* _Exercise directions_
Output exactly the lines from the one with "- Possible to" through the last line of the data below, both included, and nothing more.

[Opening Data section]

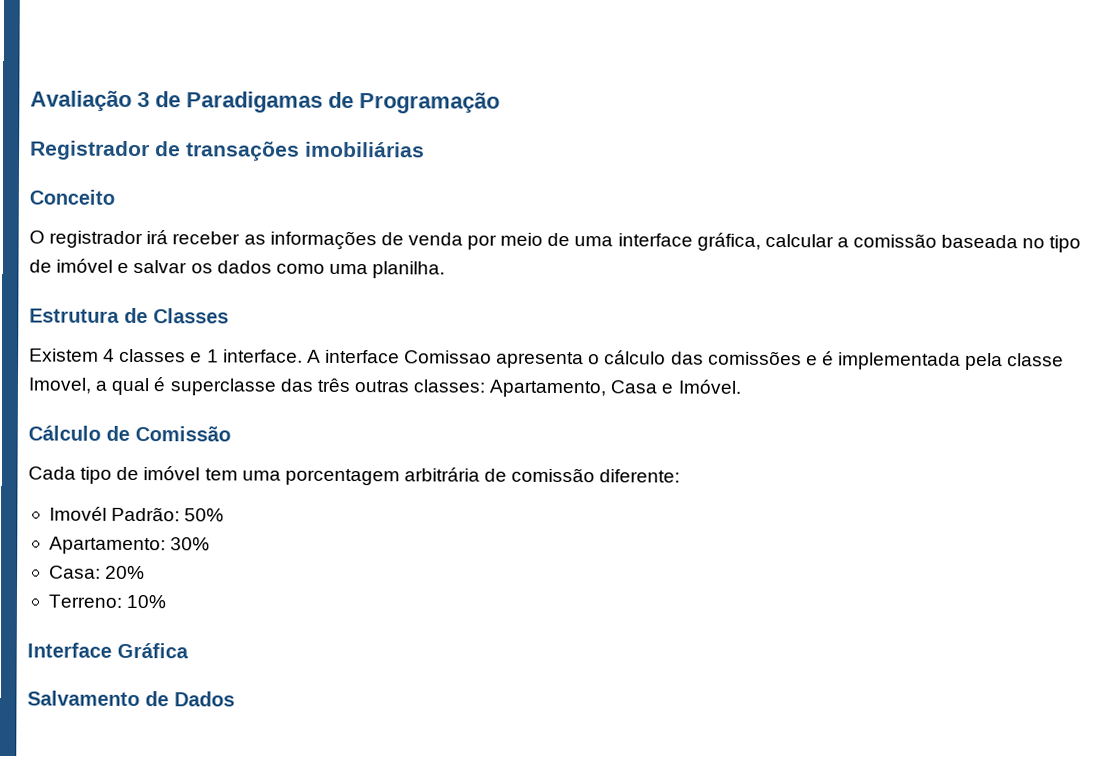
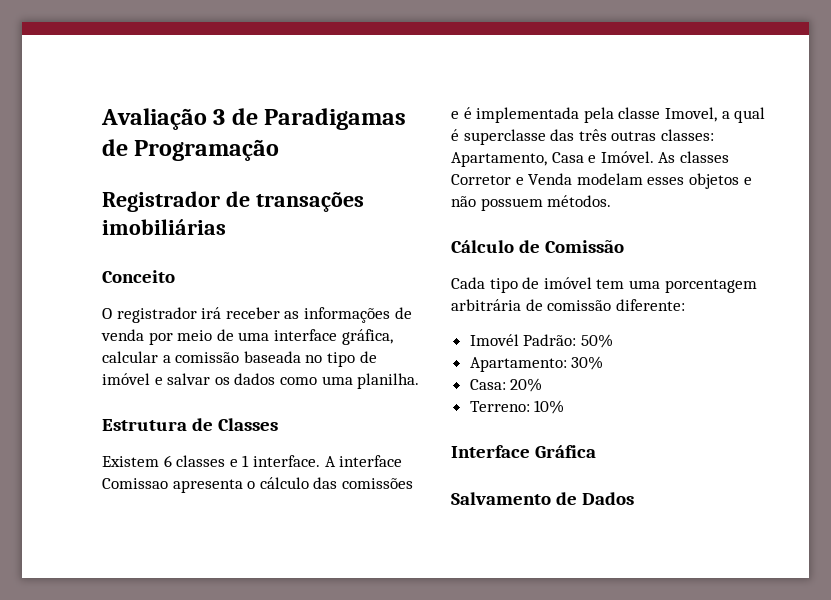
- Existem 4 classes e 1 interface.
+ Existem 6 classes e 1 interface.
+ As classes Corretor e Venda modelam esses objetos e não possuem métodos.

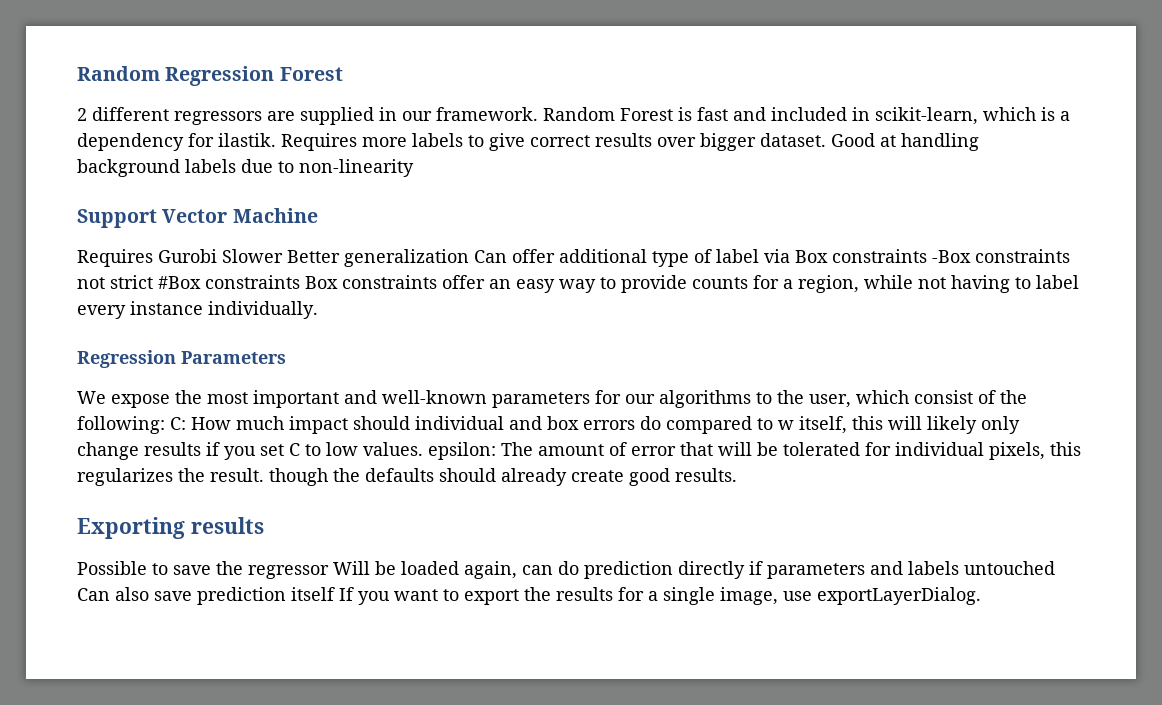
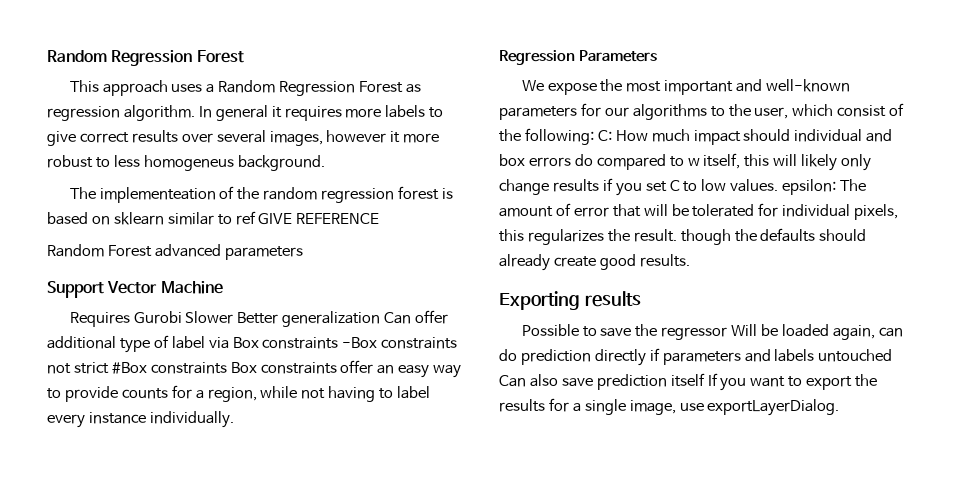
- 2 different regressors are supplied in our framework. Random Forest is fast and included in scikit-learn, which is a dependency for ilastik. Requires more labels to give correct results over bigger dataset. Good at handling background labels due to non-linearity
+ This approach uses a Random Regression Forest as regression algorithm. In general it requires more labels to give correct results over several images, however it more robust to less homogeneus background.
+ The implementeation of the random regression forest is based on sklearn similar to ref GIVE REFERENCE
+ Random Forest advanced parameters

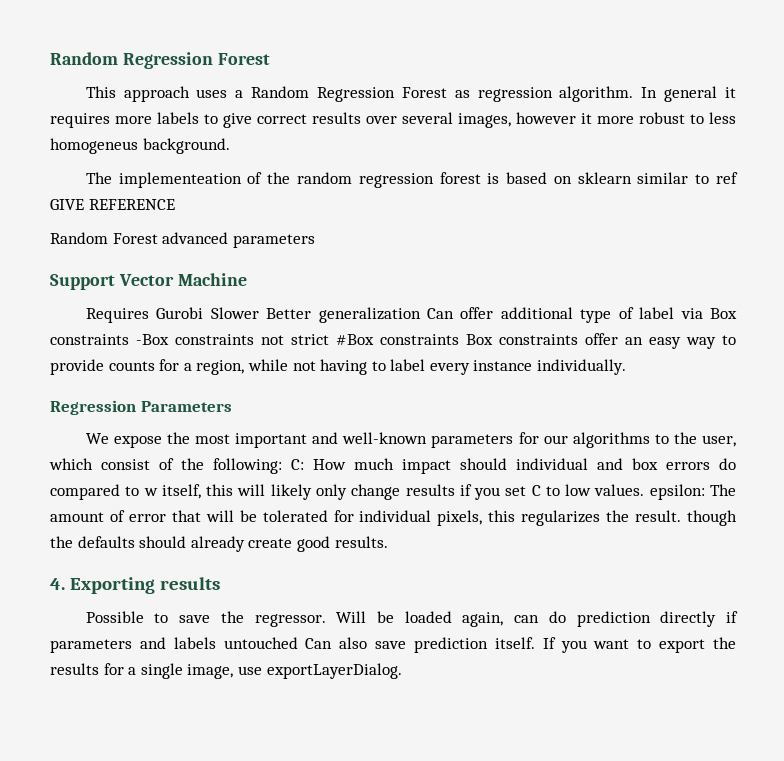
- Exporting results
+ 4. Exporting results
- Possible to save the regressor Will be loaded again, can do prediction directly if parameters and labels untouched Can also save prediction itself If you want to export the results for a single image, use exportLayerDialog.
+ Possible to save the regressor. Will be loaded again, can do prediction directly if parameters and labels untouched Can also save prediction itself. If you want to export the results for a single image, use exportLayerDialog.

[Closing Data section]

* _Solution below_
- Possible to save the regressor Will be loaded again, can do prediction directly if parameters and labels untouched Can also save prediction itself If you want to export the results for a single image, use exportLayerDialog.
+ Possible to save the regressor. Will be loaded again, can do prediction directly if parameters and labels untouched Can also save prediction itself. If you want to export the results for a single image, use exportLayerDialog.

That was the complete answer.